Gattuso, destino segnato al Milan. La Fiorentina ultima in rossonero per Ringhio?

L'infermeria si sta svuotando. Romagnoli ha giocato contro il Bologna, anche Musacchio è recuperato. Ci sarebbe anche Andrea Conti, ma Gattuso non gli ha concesso ancora un minuto. Eppure l'ex Atalanta, oltre un mese fa, aveva giocato 60 minuti con la Primavera milanista. Il tecnico rossonero continua a insistere su Calhanoglu. Il turco è in palese difficoltà. Perché non concedere una chance dall'inizio a Castillejo? Anche perché lo spagnolo è stato spesso positivo quando è stato chiamato in causa. Possibile che Laxalt non possa far rifiatare Rodriguez? José Mauri può fare peggio del pasticcione Bakayoko? La reazione di Cutrone al momento del cambio contro il Bologna ha ricordato quella di Bonaventura in Milan-Torino 0-0 del novembre 2017. Quella fu l'ultima panchina milanista di Montella. Un altro condannato che aspettava solo l'esecuzione.
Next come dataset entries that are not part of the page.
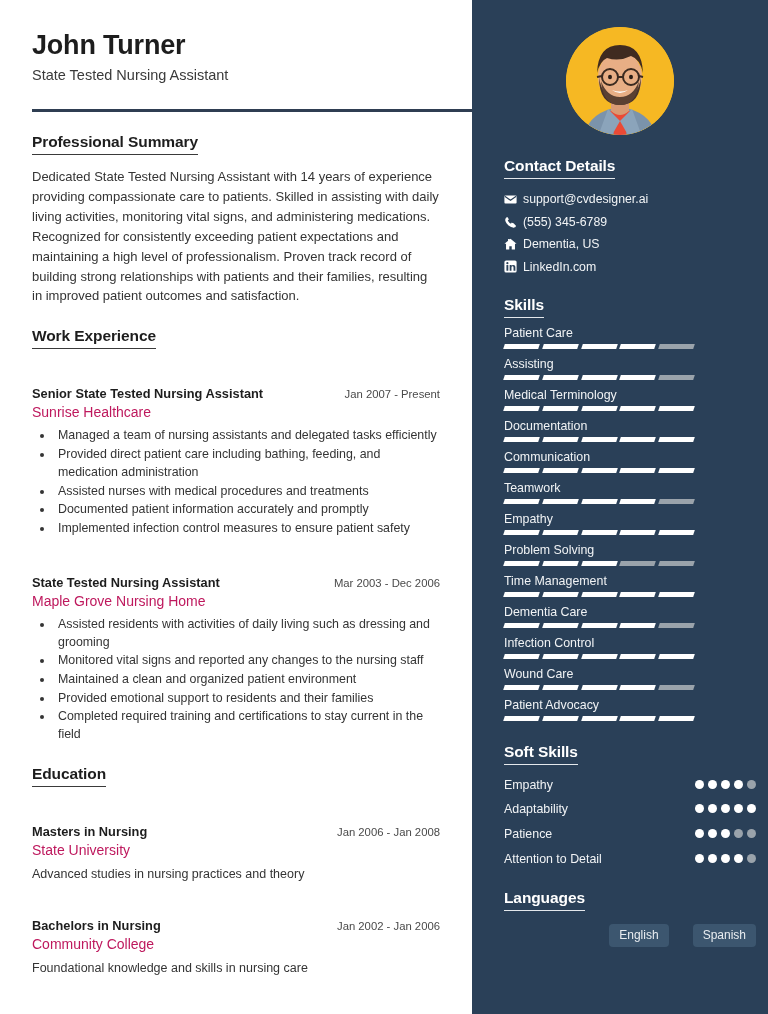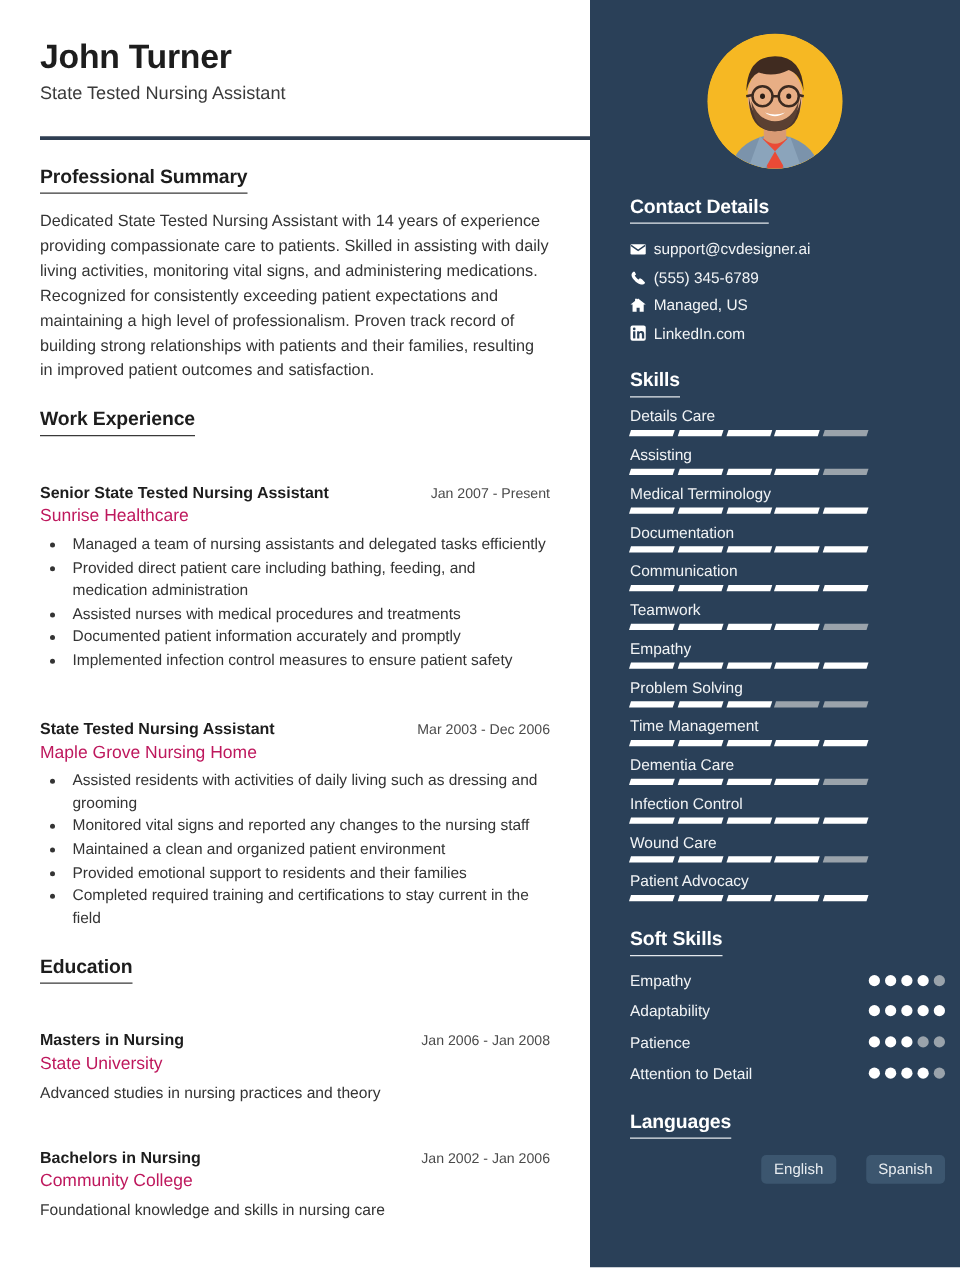"Managed, US" span.c-text { text: Managed -> Dementia }
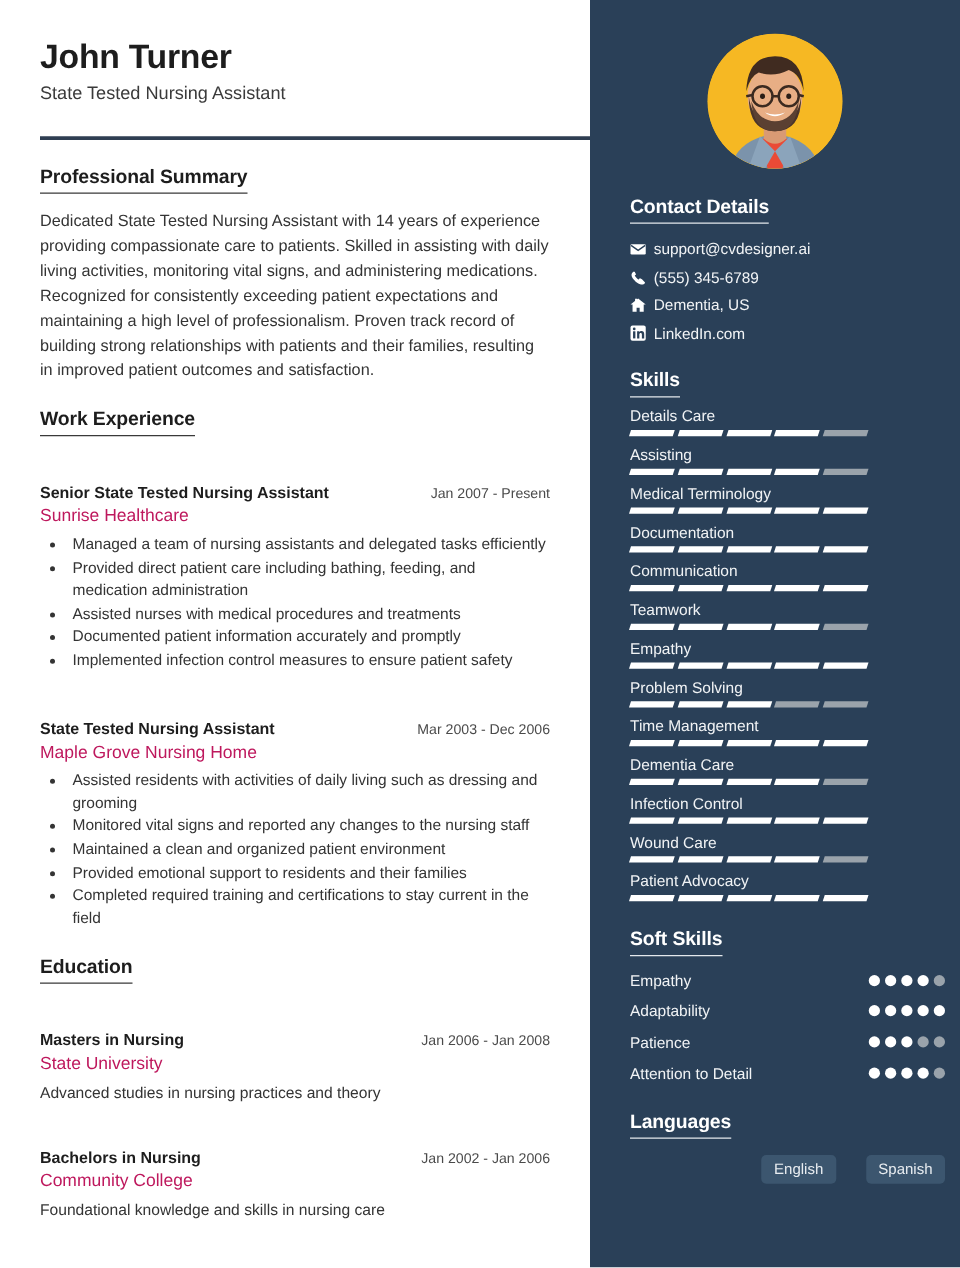"Details Care" div.skill-name { text: Details -> Patient }
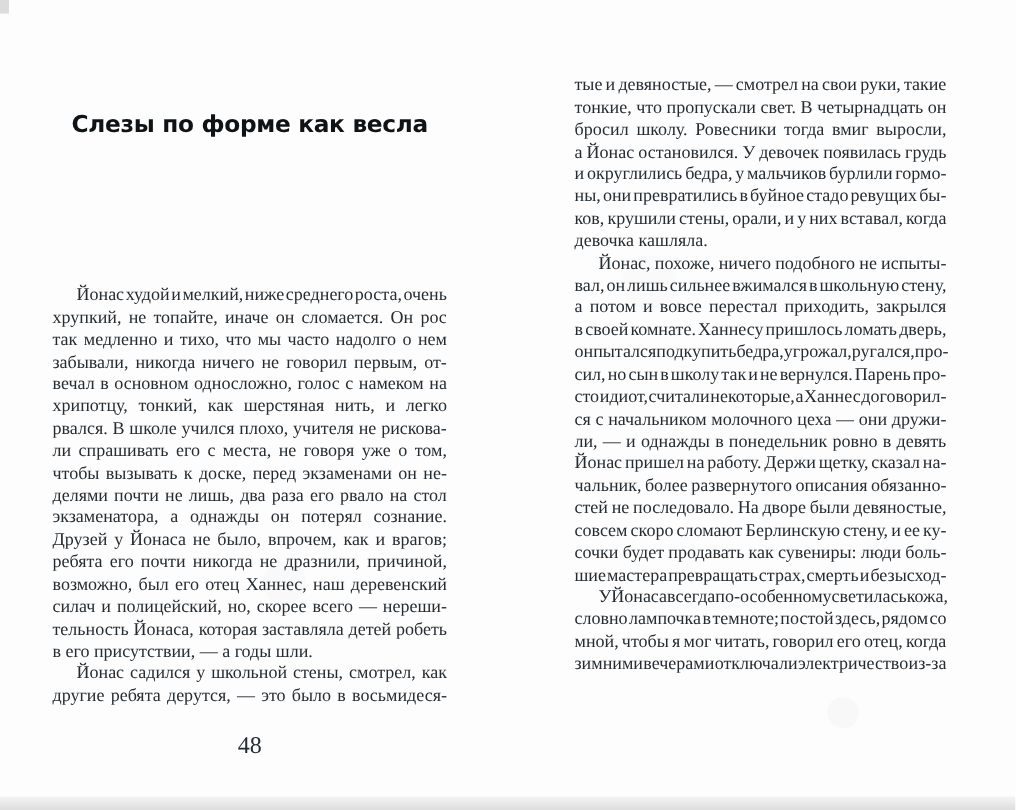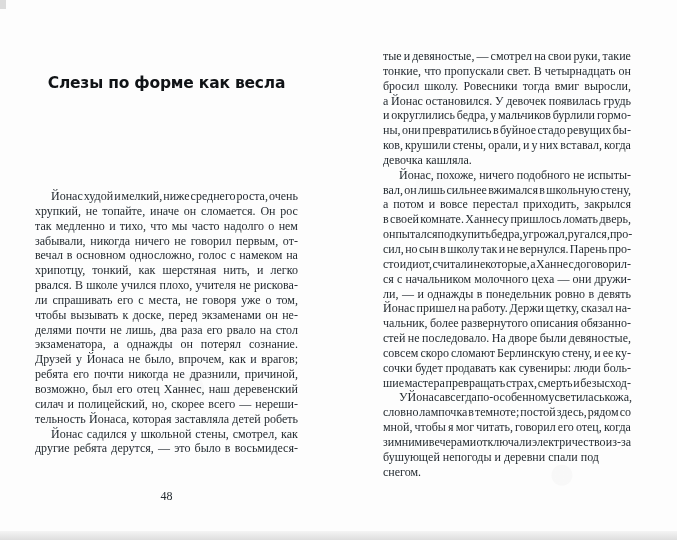"в его присутствии, — а" div.line { html: none -> <div>в его присутствии, — а годы шли.</div> }
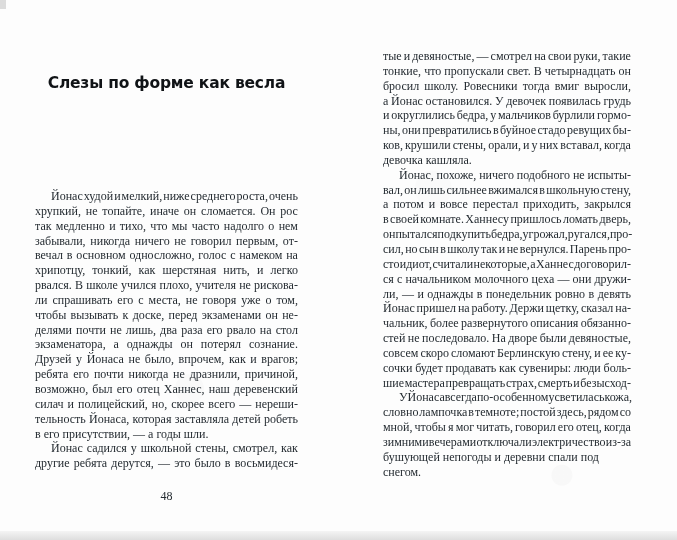"бушующей непогоды и деревни спали" div.line { html: <div>бушующей непогоды и деревни спали под снегом.</div> -> none }
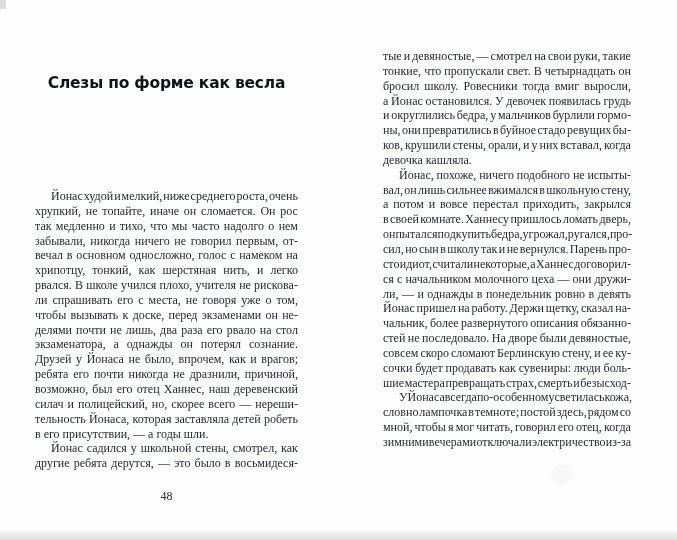"48" .page-number { font-size: 12px -> 16px }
Gattuso, Elliott non ripartirà da lui
Ormai è chiaro che il nuovo Milan di Elliott non ripartirà da Gattuso. Le prossime partite possono far precipitare la situazione e far pensare ad una soluzione-ponte (Donadoni?), ma per il prossimo anno servirà un grande tecnico. Gattuso ha il dovere morale di portare questa squadra in Champions League. Il Milan oggi è quarto in classifica, più per demeriti altrui che per altro. I rossoneri ora hanno davanti tre partite per chiudere l'anno: Fiorentina, Frosinone e Spal. Contro i viola mancheranno Kessié e Bakayoko squalificati, quindi il tecnico dovrà inventarsi qualcosa.
Più che moduli e tecnica servirà capire con che spirito scenderà in campo il Milan. Contro il Bologna i rossoneri sono apparsi una squadra spenta, abulica e svogliata. Eppure era lecito attendersi una reazione dopo la batosta greca di Europa League. Gattuso è sempre molto onesto nelle analisi del dopo-partita, che però cominciano a diventare decisamente troppo ripetitive. la fortuna del tecnico calabrese è che difficilmente ci può essere un esonero prima del 29 dicembre. Da sabato in poi si giocherà ogni tre giorni, con il Natale di mezzo per giunta. Tre partite per rinascere, altrimenti accadrà l'inevitabile. I tifosi milanisti hanno già scritto la loro sentenza sui social, un po' come avevano fatto con Montella lo scorso anno. Proprio durante le feste natalizie il Milan di Gattuso ripartì l'anno scorso. Chissà che la storia non si ripeta anche questo tribolato 2018 più nero che rosso per il Milan. L'ennesimo.